Calcite | Level 5

## Stratified sampling with multiple strata and missing substrata

Hi everyone,

I am using SAS 9.4. version and I have to select a sample using a complex stratification process that involves several strata and a weight assigned to each observation. I created a fake data file to give you a better sense of how the data are structured (attached).

The data are structured in 5 strata (domain_name) and 4 of the 5 strata have 2 sub-strata (shade). Each strata is also distributed in 9 bands and the final sample size must be done by each stratum, sub-stratum, and band in a specific proportion/number. Finally, each observation has assigned a weight-score which must be taken into account: the highest the weight-score, the higher the probability of being selected.

So far, I was able to select a partial sample--the strata that has missing substrata is never selected and I need help figuring out how to select observations from that stratum. Below is the code I used.
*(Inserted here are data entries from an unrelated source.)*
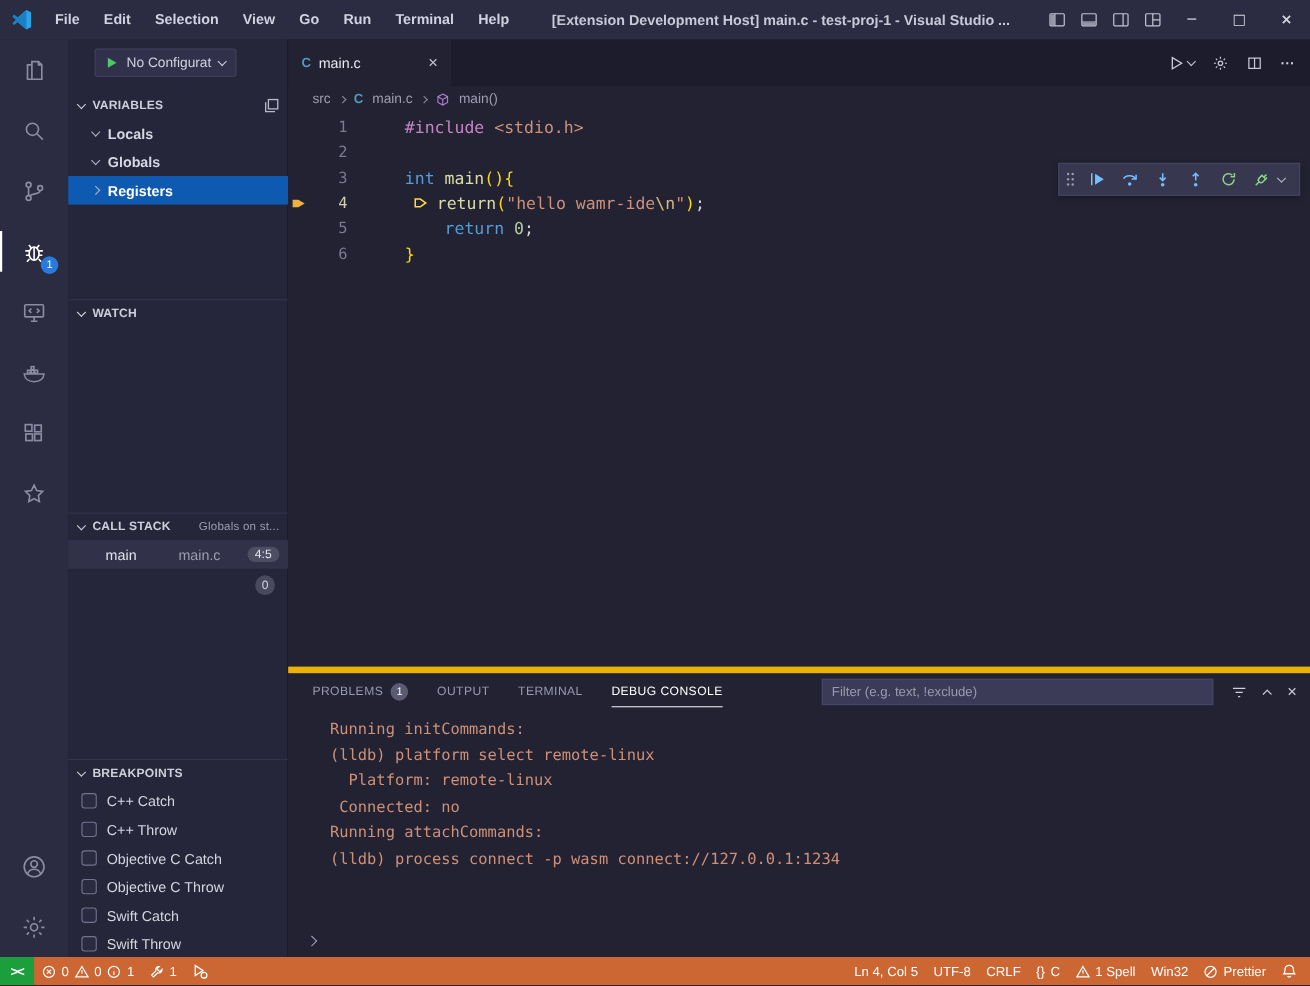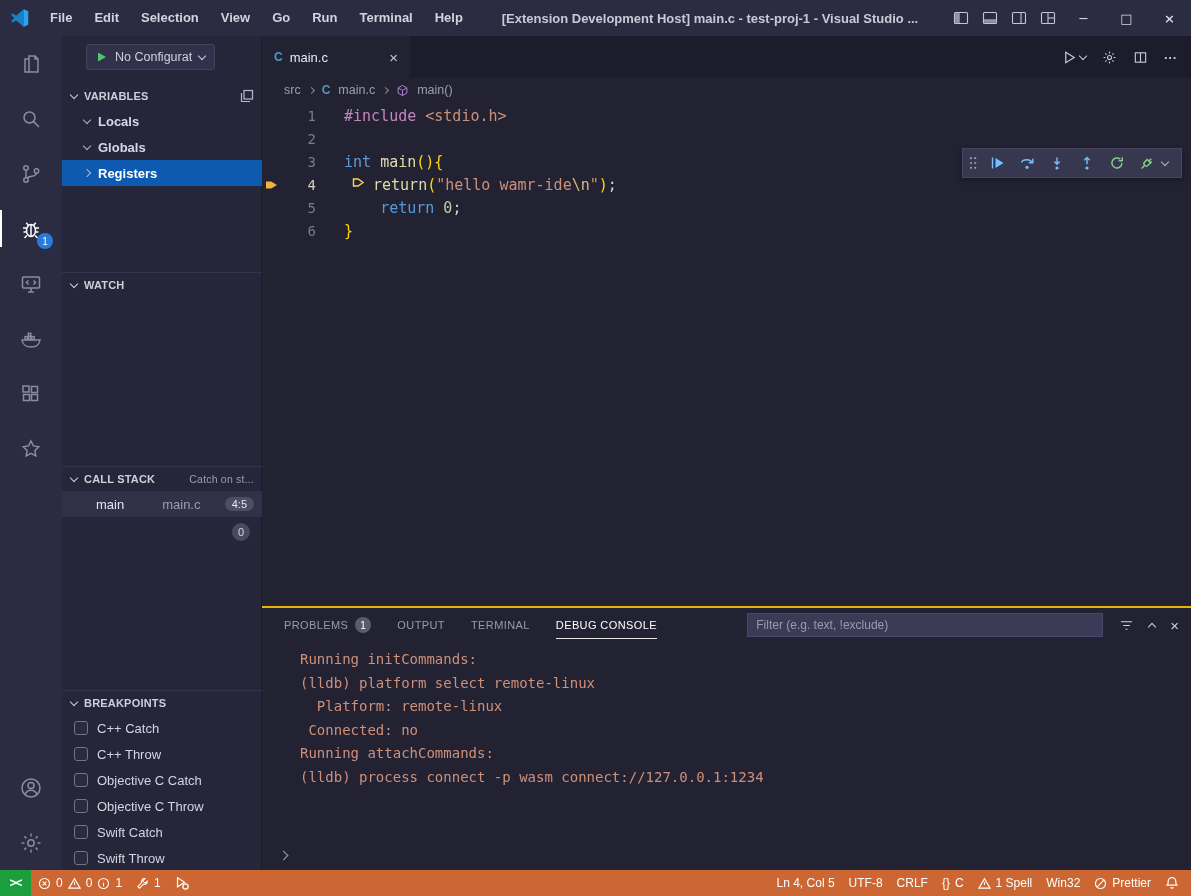--- a/index.html
+++ b/index.html
@@ -61,7 +61,7 @@
   .lnum{width:36px;flex:none;text-align:right;color:#7a7a90;font-size:14px;}
   .lnum.cur{color:#d0d0b8;}
   .lgap{width:28px;flex:none;}
-  .lt{white-space:pre;position:relative;display:flex;}
+  .lt{white-space:pre;position:relative;display:flex;align-items:center;margin-left:24px;}
   .lt span{white-space:pre;}
   .hl{position:absolute;left:78px;right:104px;top:0;height:23px;background:#6b681f;}
   .code-line>*{position:relative;}

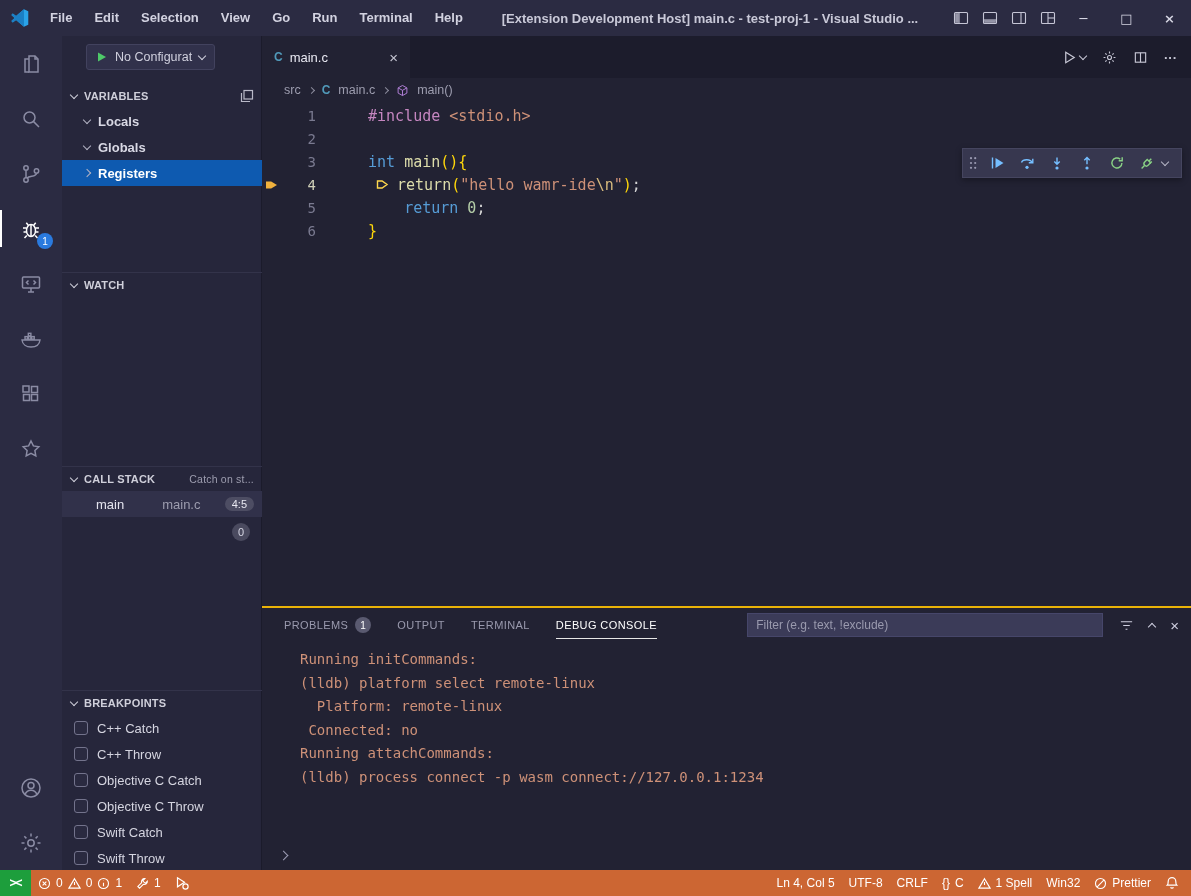--- a/index.html
+++ b/index.html
@@ -274,7 +274,7 @@
       <div class="sec-head">
         <span class="chv down"></span>
         <span>CALL STACK</span>
-        <span class="sec-status">Catch on st...</span>
+        <span class="sec-status">Globals on st...</span>
       </div>
       <div class="frame-row">
         <span>main</span>

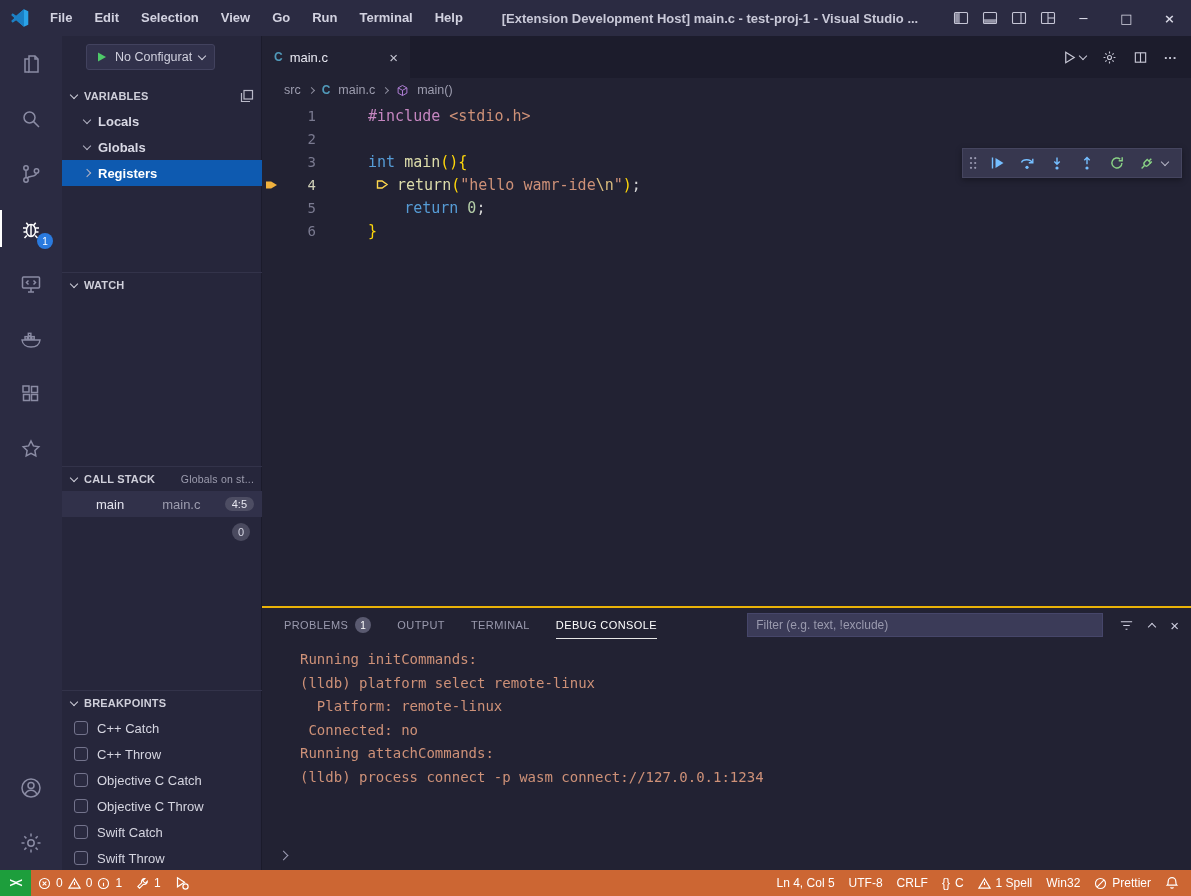--- a/index.html
+++ b/index.html
@@ -75,7 +75,7 @@
   .dbtn{background:none;border:none;padding:2px;display:flex;align-items:center;justify-content:center;width:26px;height:26px;}
   .dbg-chv{color:#b5b5c5;margin-left:-2px;}
   
-  .panel{position:absolute;left:0;top:570px;width:929px;height:264px;background:#222233;border-top:2px solid #eab308;}
+  .panel{position:absolute;left:0;top:570px;width:929px;height:264px;background:#222233;border-top:6px solid #eab308;}
   .panel-header{height:34px;display:flex;align-items:center;padding:0 12px 0 22px;}
   .ptab{position:relative;margin-right:26px;font-size:11px;letter-spacing:.4px;color:#9a9aae;display:flex;align-items:center;gap:7px;}
   .ptab.active{color:#ffffff;}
proc freq data=population noprint;
run;

data sampsize;
do band= 1 to 9;
input nfract @@;
output;
end;
end;
datalines;
0 1 6 38 60 70 35 10 2
0 0 1 7 11 12 6 2 0
0 1 8 49 78 91 46 13 2
0 0 1 9 14 16 8 2 0
0 1 8 51 81 94 48 14 2
0 0 1 9 14 17 8 2 0
0 0 4 27 42 49 25 7 1
0 0 5 28 45 52 26 8 1
0 0 1 5 8 9 5 1 0
;
data sampsize;
set sampsize;
_nsize_ = round(nfract) ;
if 0<nfract<1 then _nsize_=1;
run;

proc print; /*this code outputs the data and sums up the total sample size; I replaced _nsize_ with nfract*/
sum nfract;
run;

proc sort data=sampsize;
run;

proc sort data=framedist;
run;

data sampsize;
merge sampsize framedist;
if _nsize_=. then _nsize_=0;
run;

proc surveyselect data=test sampsize =sampsize
seed= 56789 out=sample2 selectall noprint;
run;

Thank you so much!

5 REPLIES 5

## Re: Stratified sampling with multiple strata and missing substrata

Hi @mgugiu and welcome to the SAS Support Communities!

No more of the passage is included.